Making his first college start, Golden scored 8 points, dished out a couple of assists, made a couple of steals and committed just 1 turnover in 28 solid minutes. McBee, who also played some at shooting guard, contributed 3 points and a steal in 23 minutes.
"I thought that Trae and Skylar did a terrific job coming in for Melvin," Vol head man Bruce Pearl said. "If we did not win the game, that would not have been an excuse. That's what Trae came here for. And Skylar worked really hard in the offseason to try and compete for the point guard position or serve some time there."
As happened a night earlier in Tennessee's 85-76 defeat of Belmont, the Vols won the game at the foul line in the final minute. Up just 53-50, Golden hit two free throws with 38.7 seconds left and junior Cameron Tatum added two more with 27.9 seconds left as the lead swelled to 57-50. After a 3-pointer by MSU's Jermaine Mallett, Tatum hit a free throw at 15.8. Adam Leonard drained a trey to narrow the gap to 58-56 but Golden delivered the dagger at 0:07.2 with two more free throws.
"Trae is a confident player, and one of the things that attracted me to him (in high school) is that I saw him hit pressure free throws in game-winning situations," Pearl said. "That was attractive to me.... It's great to have a point guard close out games by making free throws."
The "other" freshman starter had a pretty good night, too. Heralded Tobias Harris showed why he was the No.1 rated power forward prospect in America last winter by putting up a team-high 15 points. He scored eight of nine Vol points during a five-minute stretch which saw Tennessee expand its lead from 44-42 to 53-48 with 1:04 left.
"When it got down to the nitty gritty, obviously we got the ball to Tobias a couple of times," Pearl noted. "We'll continue to. When you're 5-for-9, 2-for-2 from 3 and 3-for-4 from the foul line, you probably should get more than nine looks. We've got to do a better job of finding him in those situations."
Grinning smugly, the coach added: "Perhaps if he didn't turn it over quite as much he might have had a couple more shots."
Asked about his game-high 5 turnovers, Harris replied: "It's not the best stat. But some of the turnovers came on charges or going after the ball and making plays."
Scotty Hopson, though slowed by a knee injury, made some plays, too. With the score tied at 36 six minutes into the second half, he tried to put the team on his shoulders - taking six of the Vols' next seven shots. He made three baskets and added two free throws - accounting for all eight Tennessee points during that stretch - but his one-man surge produced a mere 44-42 lead. He did not score in the game's final nine minutes.

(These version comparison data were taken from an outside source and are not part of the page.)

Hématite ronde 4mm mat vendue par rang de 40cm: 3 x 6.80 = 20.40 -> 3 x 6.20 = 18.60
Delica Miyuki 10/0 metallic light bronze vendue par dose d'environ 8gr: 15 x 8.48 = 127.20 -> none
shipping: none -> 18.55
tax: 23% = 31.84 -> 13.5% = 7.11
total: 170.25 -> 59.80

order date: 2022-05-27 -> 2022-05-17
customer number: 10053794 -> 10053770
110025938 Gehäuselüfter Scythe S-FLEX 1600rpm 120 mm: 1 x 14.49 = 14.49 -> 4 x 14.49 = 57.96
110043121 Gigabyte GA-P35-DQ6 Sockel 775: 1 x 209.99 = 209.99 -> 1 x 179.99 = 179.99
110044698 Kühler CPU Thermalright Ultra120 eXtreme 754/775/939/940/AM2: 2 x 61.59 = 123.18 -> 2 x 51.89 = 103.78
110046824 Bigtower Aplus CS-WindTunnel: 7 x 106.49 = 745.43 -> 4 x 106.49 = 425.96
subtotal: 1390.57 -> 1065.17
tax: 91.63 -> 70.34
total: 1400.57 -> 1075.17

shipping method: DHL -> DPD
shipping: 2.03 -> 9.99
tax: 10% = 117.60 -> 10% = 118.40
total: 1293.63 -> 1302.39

"I thought Scotty bounced back," Pearl said. "You could see the knee was bothering him. He kind of played through it but his play was inconsistent. He played with pain in his knee but, for us to be the best team we can possibly be, Scotty has got to play better."

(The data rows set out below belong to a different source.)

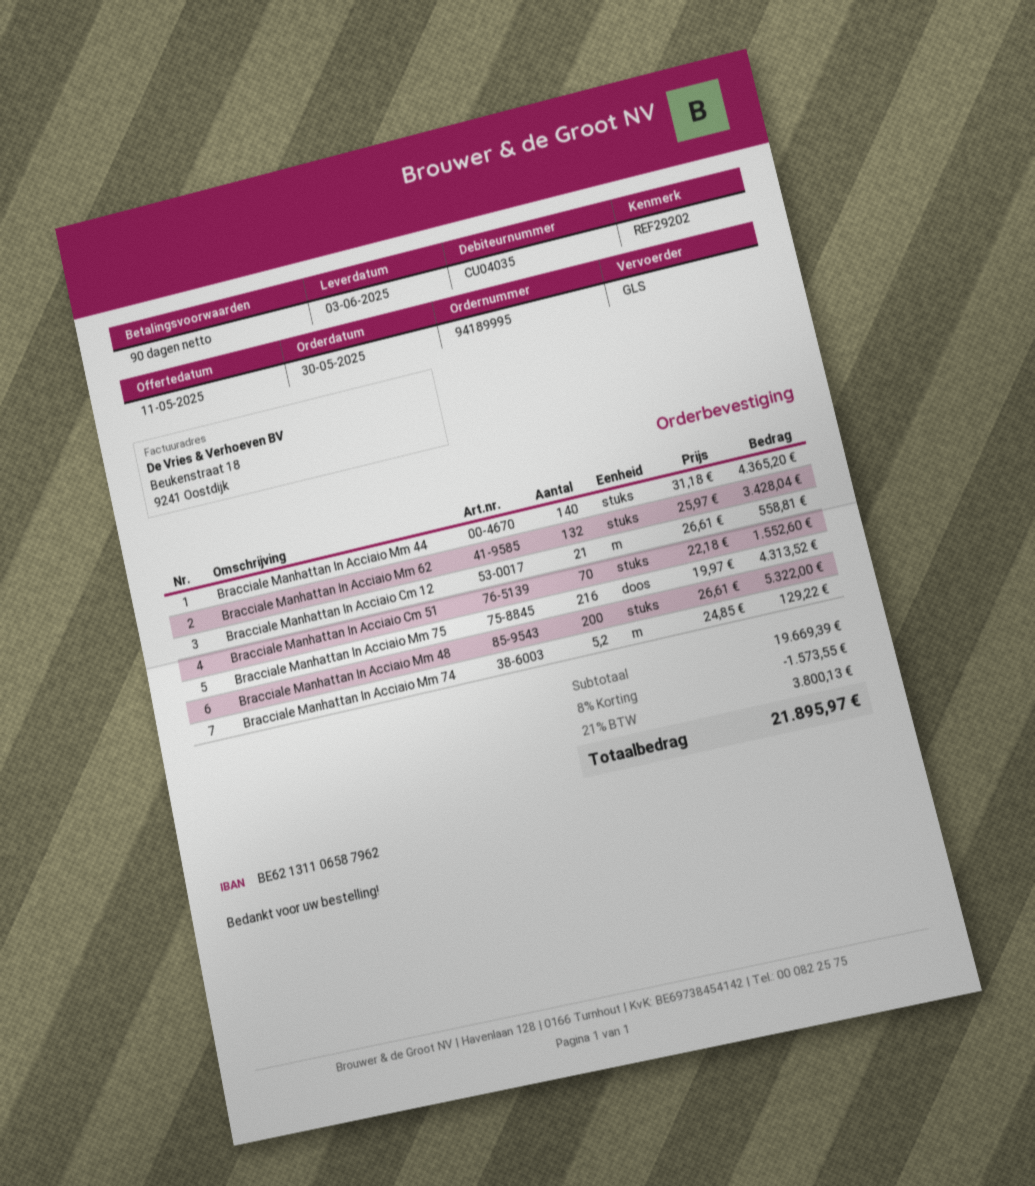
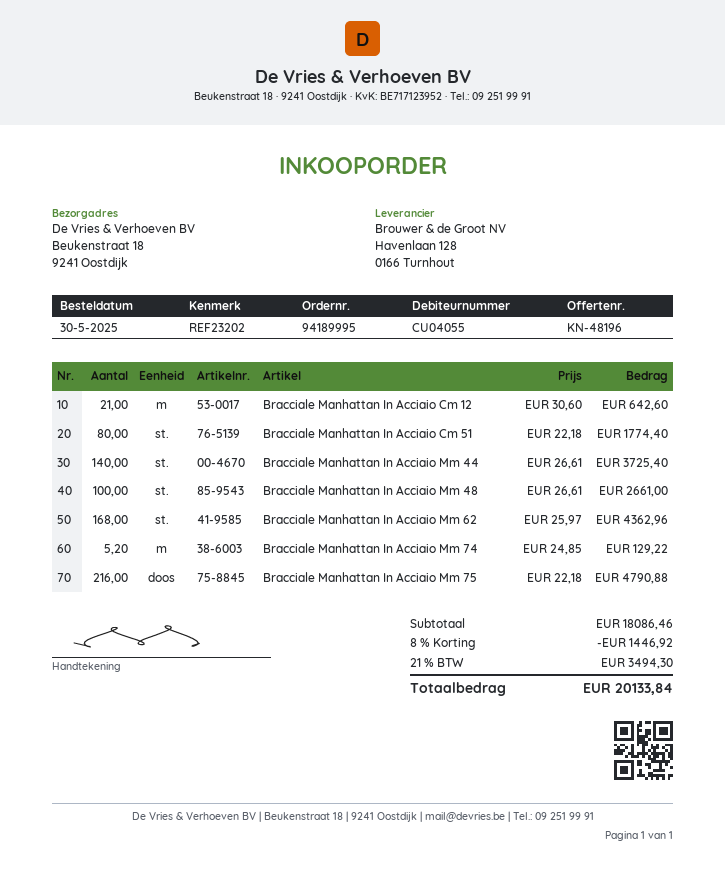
customer number: CU04035 -> CU04055
reference: REF29202 -> REF23202
Bracciale Manhattan In Acciaio Mm 44: 140 x 31.18 = 4365.20 -> 140 x 26.61 = 3725.40
Bracciale Manhattan In Acciaio Mm 62: 132 x 25.97 = 3428.04 -> 168 x 25.97 = 4362.96
Bracciale Manhattan In Acciaio Cm 12: 21 x 26.61 = 558.81 -> 21 x 30.60 = 642.60
Bracciale Manhattan In Acciaio Cm 51: 70 x 22.18 = 1552.60 -> 80 x 22.18 = 1774.40
Bracciale Manhattan In Acciaio Mm 75: 216 x 19.97 = 4313.52 -> 216 x 22.18 = 4790.88
Bracciale Manhattan In Acciaio Mm 48: 200 x 26.61 = 5322.00 -> 100 x 26.61 = 2661.00
subtotal: 19669.39 -> 18086.46
discount: 8% = 1573.55 -> 8% = 1446.92
tax: 21% = 3800.13 -> 21% = 3494.30
total: 21895.97 -> 20133.84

Hopson finished with 12 points. Tatum also scored 12 and contributed a team-high 5 assists, helping offset the absence of Goins.
"I was just trying to do whatever it takes to win," Tatum said. "Our goal was to get to New York, and to do whatever it takes - whether it was rebounding, assisting or playing defense - to try and make game-winning plays."
Not surprisingly, Goins' absence hurt the cohesion of a Tennessee offense that hasn't been terribly cohesive even with its No. 1 point guard running the attack.
"We still aren't playing very well offensively," Pearl conceded. "It's discombobulated."
No doubt. Tennessee shot poorly - 40.4 percent from the floor, 28.6 percent (4 of 14) from 3 and 64.3 percent from the foul line. The Vols managed just 8 assists versus 13 turnovers.
Still, they punched their ticket to New York. Now they just need to get their No. 1 conductor back at the controls.